Could implement tied weight stuff, better logging, saving to long term storage, that kind of thing? Also forgot but I am hosting a friend's birthday tomorrow I probably won't be able to work on it until sun
It's a bit cursed, sorry about that, but it was the least hacky way I could think to implement proper ensembling
sure its better than whatever i'd have hacked up. tho i havent looked yet 😅
yeah basically short explanation is
- torch optimisers are not vectorisable
- defaulted to not using autograd at all and instead used torchopt for stateless + vectorisable optimisers
i.e. basically Jax in pytorch
posted my results using autointerpretation on LW here: https://www.lesswrong.com/posts/ursraZGcpfMjCXtnn/autointerp-finds-sparse-coding-beats-alternatives
time to scale up ! 🦾
Hey I am fairly new to interp stuff so sorry for asking but could this be dumbed down a bit: 'We give a feature an interpretability score by first generating a natural language explanation for the feature, which is expected to explain how strongly a feature will be active in a certain context, for example ‘the feature activates on legal terminology’. Then, we give this explanation to an LLM and ask it to predict the feature for hundreds of different contexts, so if the tokens are [‘the’ ‘lawyer’ ‘went’ ‘to’ ‘the’ ‘court’] the predicted activations might be [0, 10, 0, 0, 8]. The score is defined as the correlation between the true and predicted activations.'
I guess the main confusion I have is how you end up measuring the true activations of a feature and the predicted activations by the LLM based. Like what do these look like and how can you compare them? Maybe you've explained this already in the LW post and I've missed it.

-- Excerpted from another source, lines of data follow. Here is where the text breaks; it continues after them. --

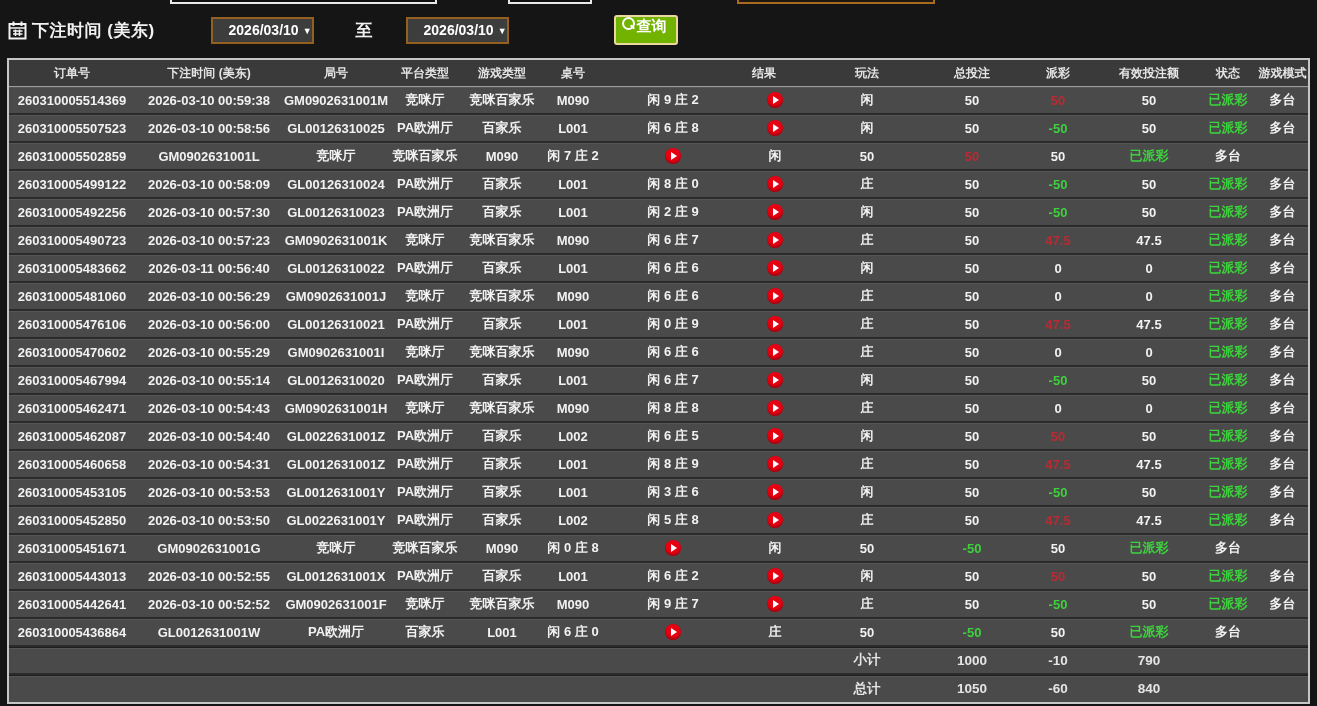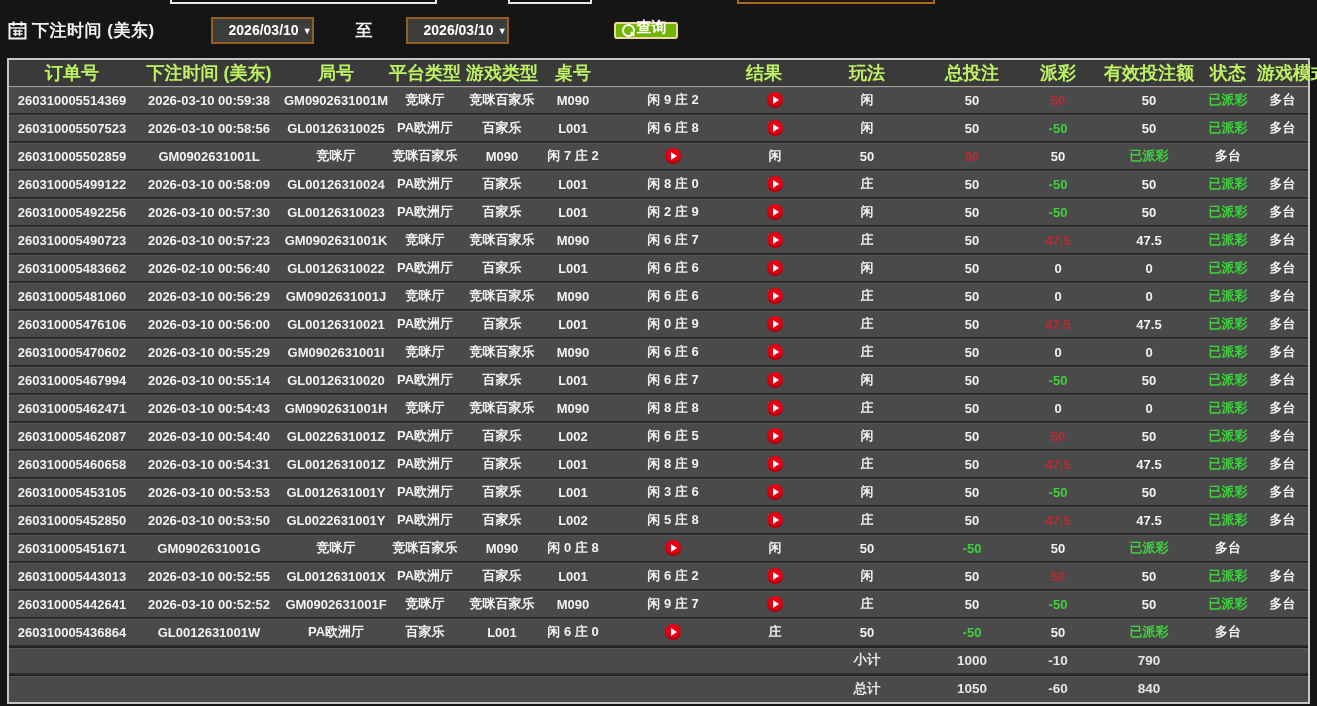"查询" .search-btn { align-items: flex-end -> flex-start; height: 17px -> 30px }
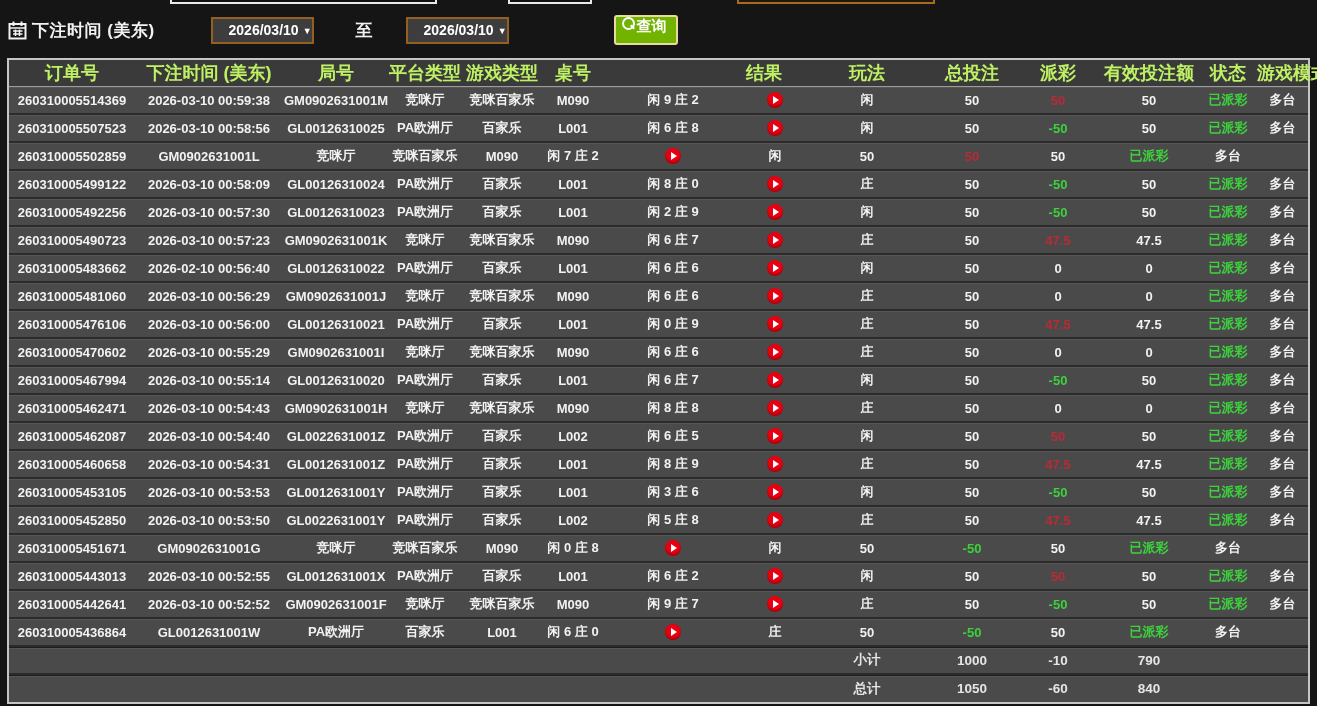"订单号" .th { color: #bef264 -> #e5e5e5; font-size: 18px -> 12px }
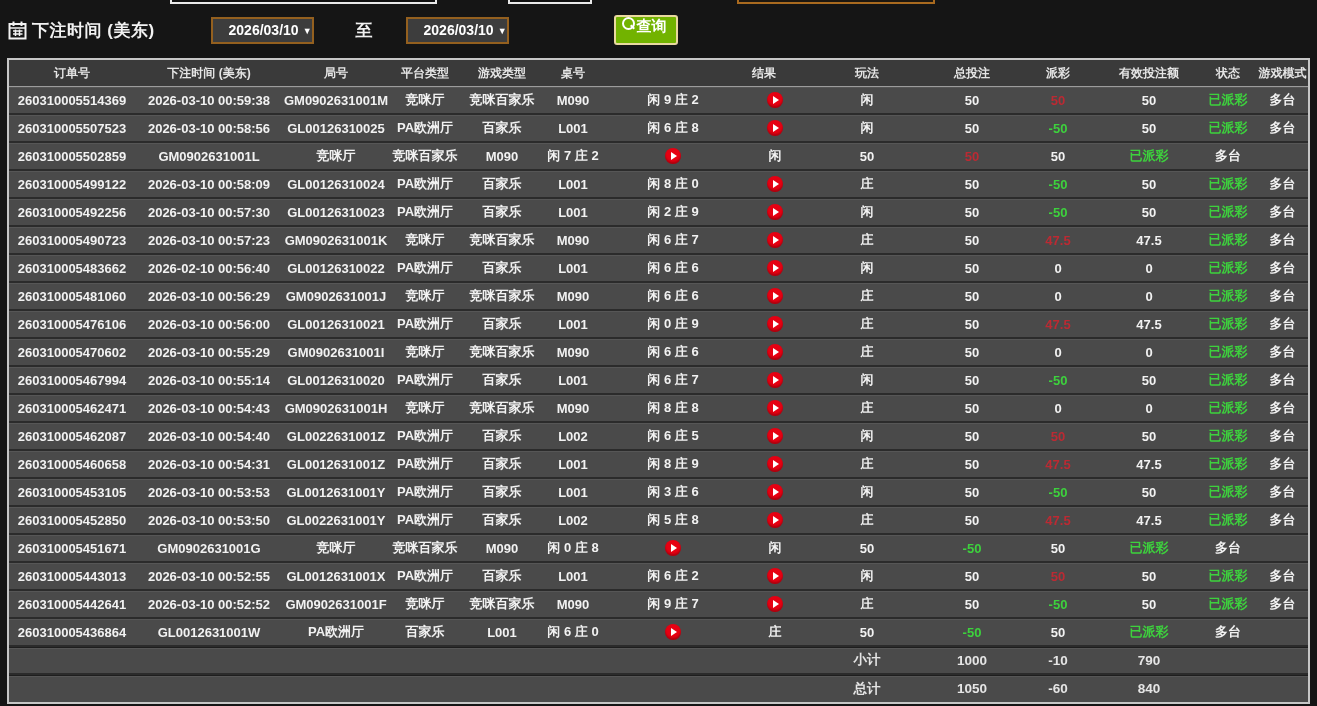"2026-02-10 00:56:40" div.td { text: 2026-02-10 -> 2026-03-11 }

Ya, I'm trying to transition entirely to baukit for both training and interventions, which would be worth it for scaling to 66B parameters.
I can also handle the perplexity check & maybe work w/ someone to do the activation adding/subtracting part? There's team shard folks & nina (who also does SERI, maybe also turntrout's mentee?), who can work on activation engineering using our found directions. I'm reaching out to them now.
oh, yeah i know nina, i liked the activation addition stuff she was doing
not, like, well, but she's probably just down the hall lol
I would look at the previous posts for dictionary learning & openAI's blog post on it to more fully understand it. It took me a few weeks to actually grok this project when I first got into it.
yeah agree with logan that the best thing to do is to read the resources i linked in the sparse coding summary, i think people have found robert huben's explainer (https://www.lesswrong.com/posts/a4oPE4xJqkYSz6jMS/explaining-taking-features-out-of-superposition-with-sparse) the most helpful. the basic picture is that you learn a simple autoencoder where the activations in latent space of the autoencoder are the feature activation levels
Is it true that the EV of the L1 norms are minimized when the learned are aligned with the real features? I know it seems to work empirically, but in the one example I worked it doesn't pan out theoretically. The example: the real features are the standard basis vectors in R^2, so your data is sample uniformly from the unit square. Take two choices of learned dictionaries: the canonical 2-element dictionary {(0,1), (1,0)}, and a 3-element dictionary which is at 45 degree angles to the canonical one {(1,1), (-1,1), (1,-1)}. Both of these can learn a perfect reconstruction of the data, and when you learn that the 3-element dictionary actually has a lower L1 penalty term (by ~8%). I'm legitimately confused about why a rotated basis is optimal here, but the experiments seem to find the canonical basis. It might be some combination of 1) learning canonical features requires fewer features, 2) even if rotated beats canonical when constrained by perfect reconstruction, if you trade off with reconstruction error canonical is better, 3) its sensitive to sampling space, and something in the many correlated dimensions/activations matters, 4) canonical features are easier to learn for some reason, and the training gets stuck in this configuration which is "suboptimal" from a loss function perspective but optimal for our actual goals
Had some thoughts about tied embeddings: if there is no bias term, they are piecewise-positive transformations. Meaning that when you partition the domain by the hyperplanes where the ReLU terms switch on/off, on each subset of the domain they are given by x-> (M^T)Mx, and the M matrix in each section will be the tied embedding matrix with rows zeroed out depending on which ReLU terms are active. Positive transformations are nice because they have an orthonormal basis with respect to which they are a diagonal scaling. However, I think the orthonormal bases of different pieces don't have to agree, nor do the bases have to align with the planes which separate the pieces. Finally, you can roll the bias term into the learned tied embedding in the usual way (by replacing the vector x=(x_1, ..., x_n) with (x_1, ..., x_n, 1)), and when you tie that into the matrix, you need to not score the L1 activation or the reconstruction loss of the last component, but otherwise you can store everything in a big tied matrix (sorry if thats unclear).
How does this look under spike and slab distributed basis vectors? Also, I guess what we are trying to find with sparse coding is the most sparse factorisation of the activation distribution, under the assumption that that is more interpretable. Interesting that the algo learns (0, 1) (1, 0)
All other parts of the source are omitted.